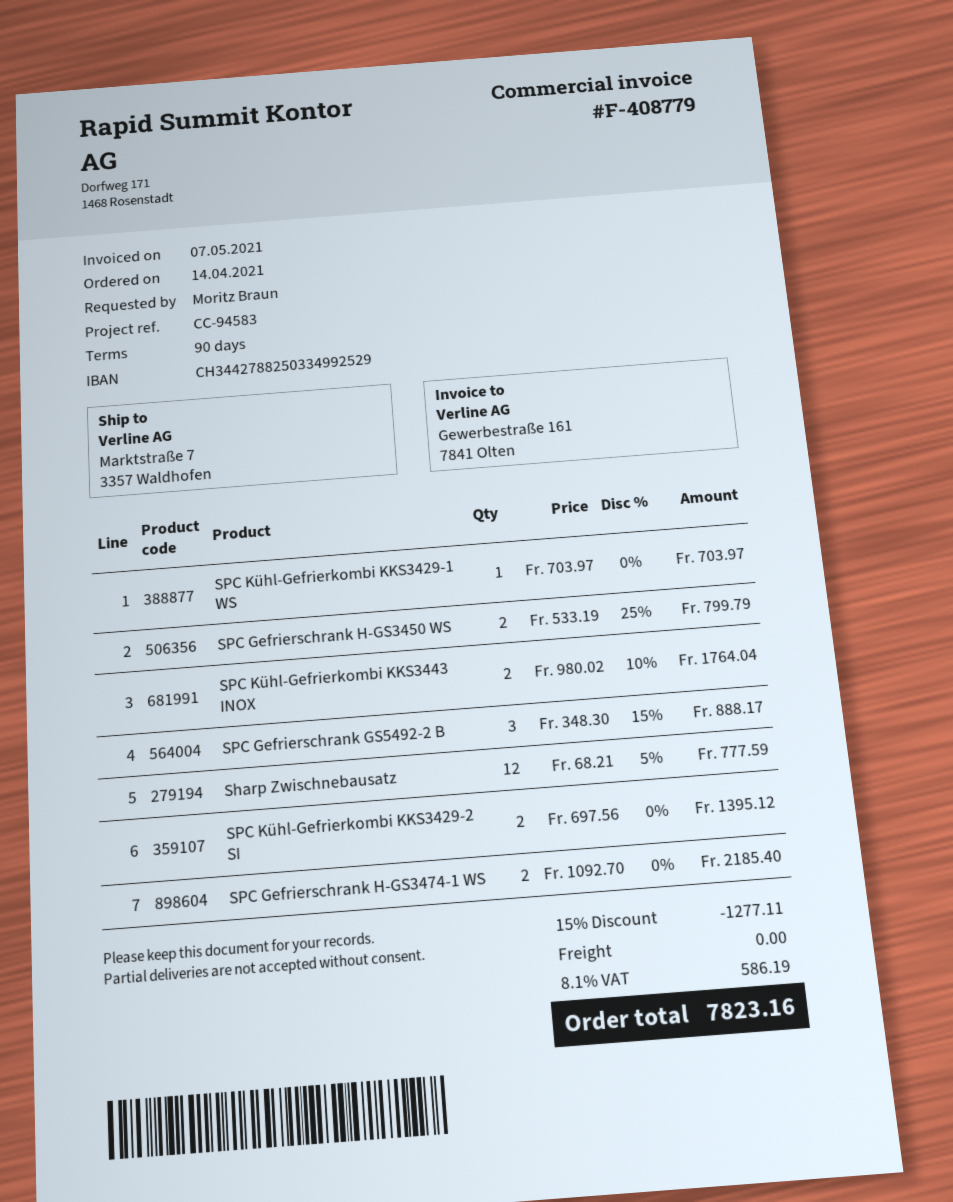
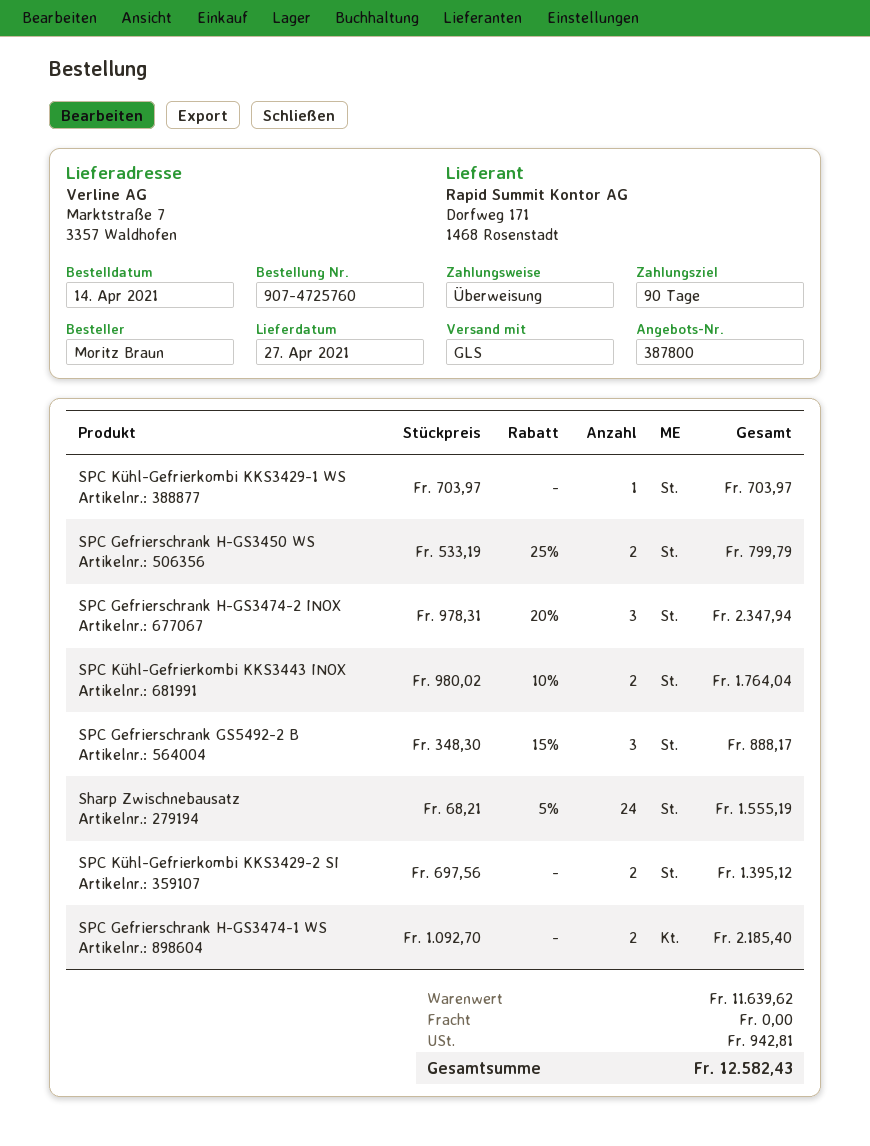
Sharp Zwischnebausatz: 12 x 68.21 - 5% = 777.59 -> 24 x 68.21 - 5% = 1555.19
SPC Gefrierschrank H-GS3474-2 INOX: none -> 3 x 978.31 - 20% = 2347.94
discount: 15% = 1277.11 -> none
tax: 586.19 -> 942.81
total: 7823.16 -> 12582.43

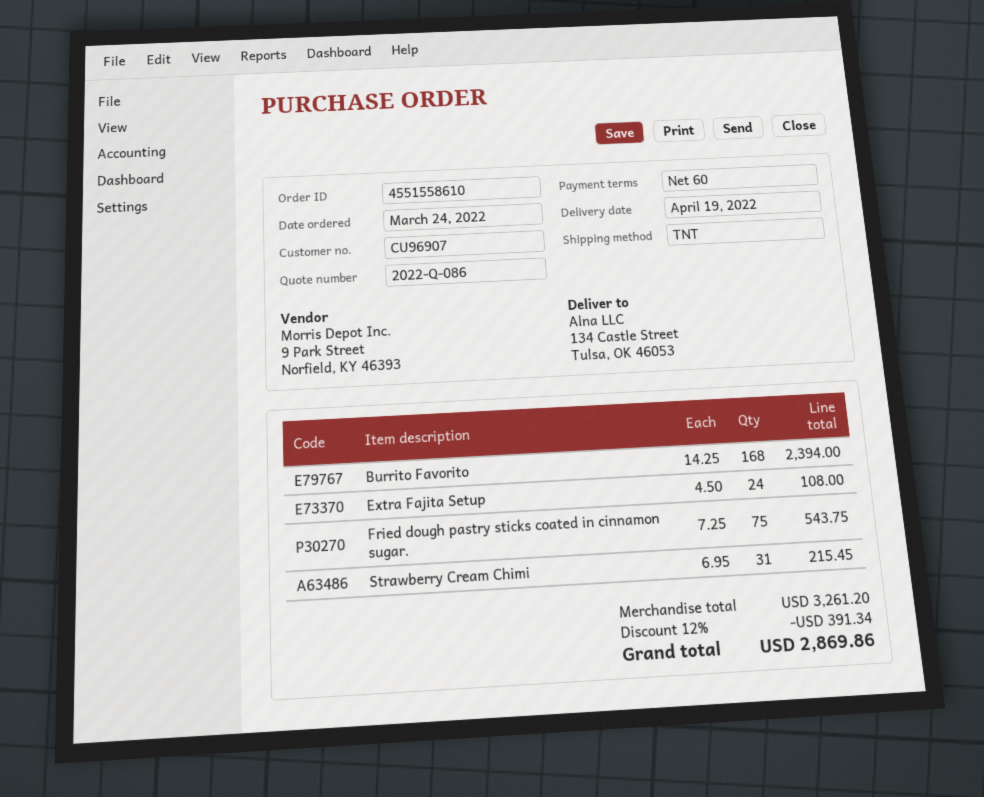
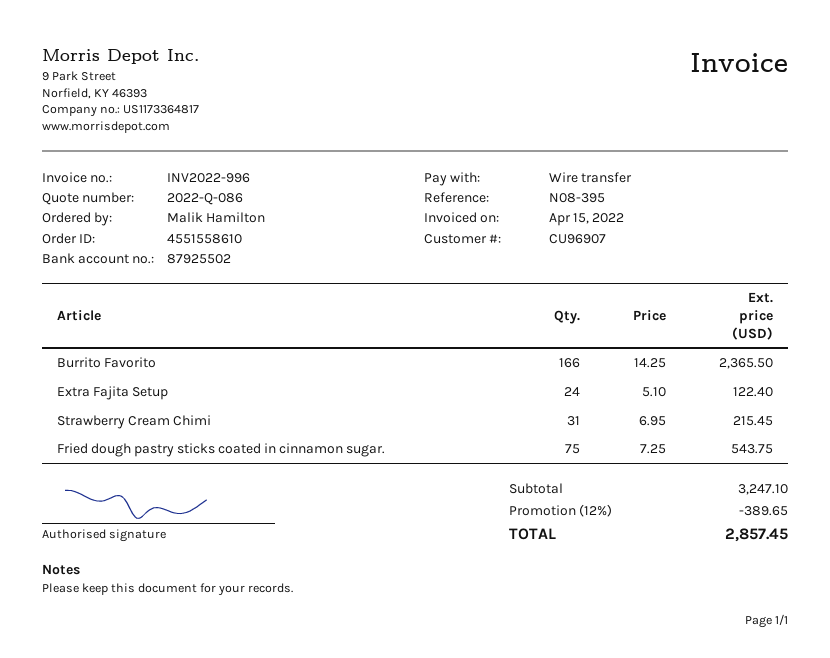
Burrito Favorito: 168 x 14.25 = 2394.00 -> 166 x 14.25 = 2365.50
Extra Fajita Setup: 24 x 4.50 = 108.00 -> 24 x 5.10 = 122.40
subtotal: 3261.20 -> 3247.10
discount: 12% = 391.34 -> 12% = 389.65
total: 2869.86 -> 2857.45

• **Assignment**:
Go through the records and pull out each line that includes the word "none".

• **Exercise output**:
SPC Gefrierschrank H-GS3474-2 INOX: none -> 3 x 978.31 - 20% = 2347.94
discount: 15% = 1277.11 -> none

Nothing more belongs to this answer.